(STUDY MATERIAL begins)

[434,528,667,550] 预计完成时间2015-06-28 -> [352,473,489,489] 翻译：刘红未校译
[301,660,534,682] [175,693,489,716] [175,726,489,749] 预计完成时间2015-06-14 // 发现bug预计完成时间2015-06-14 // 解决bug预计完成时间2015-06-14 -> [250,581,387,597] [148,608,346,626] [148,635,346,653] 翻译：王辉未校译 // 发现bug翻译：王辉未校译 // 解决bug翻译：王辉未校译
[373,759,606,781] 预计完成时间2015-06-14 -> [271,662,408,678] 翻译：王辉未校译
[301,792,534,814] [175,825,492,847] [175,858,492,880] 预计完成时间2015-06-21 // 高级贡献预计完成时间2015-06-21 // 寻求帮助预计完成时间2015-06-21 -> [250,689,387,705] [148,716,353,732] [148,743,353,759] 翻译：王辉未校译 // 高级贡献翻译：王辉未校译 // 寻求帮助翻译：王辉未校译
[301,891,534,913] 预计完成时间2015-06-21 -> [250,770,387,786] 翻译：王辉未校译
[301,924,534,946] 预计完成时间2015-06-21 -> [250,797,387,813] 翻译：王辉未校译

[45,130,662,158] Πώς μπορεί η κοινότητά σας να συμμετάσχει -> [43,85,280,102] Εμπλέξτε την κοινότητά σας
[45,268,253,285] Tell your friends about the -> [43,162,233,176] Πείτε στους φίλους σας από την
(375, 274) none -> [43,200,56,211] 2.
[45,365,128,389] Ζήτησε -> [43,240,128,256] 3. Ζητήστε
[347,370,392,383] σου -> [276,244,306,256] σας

(STUDY MATERIAL ends)

**EXERCISE REQUIREMENTS:** Could you retype exactly the lines from the one containing "(375, 274) none -> [43,200,56,211] 2." through the final line of the data above, and no others?

**SOLUTION BELOW:**
(375, 274) none -> [43,200,56,211] 2.
[45,365,128,389] Ζήτησε -> [43,240,128,256] 3. Ζητήστε
[347,370,392,383] σου -> [276,244,306,256] σας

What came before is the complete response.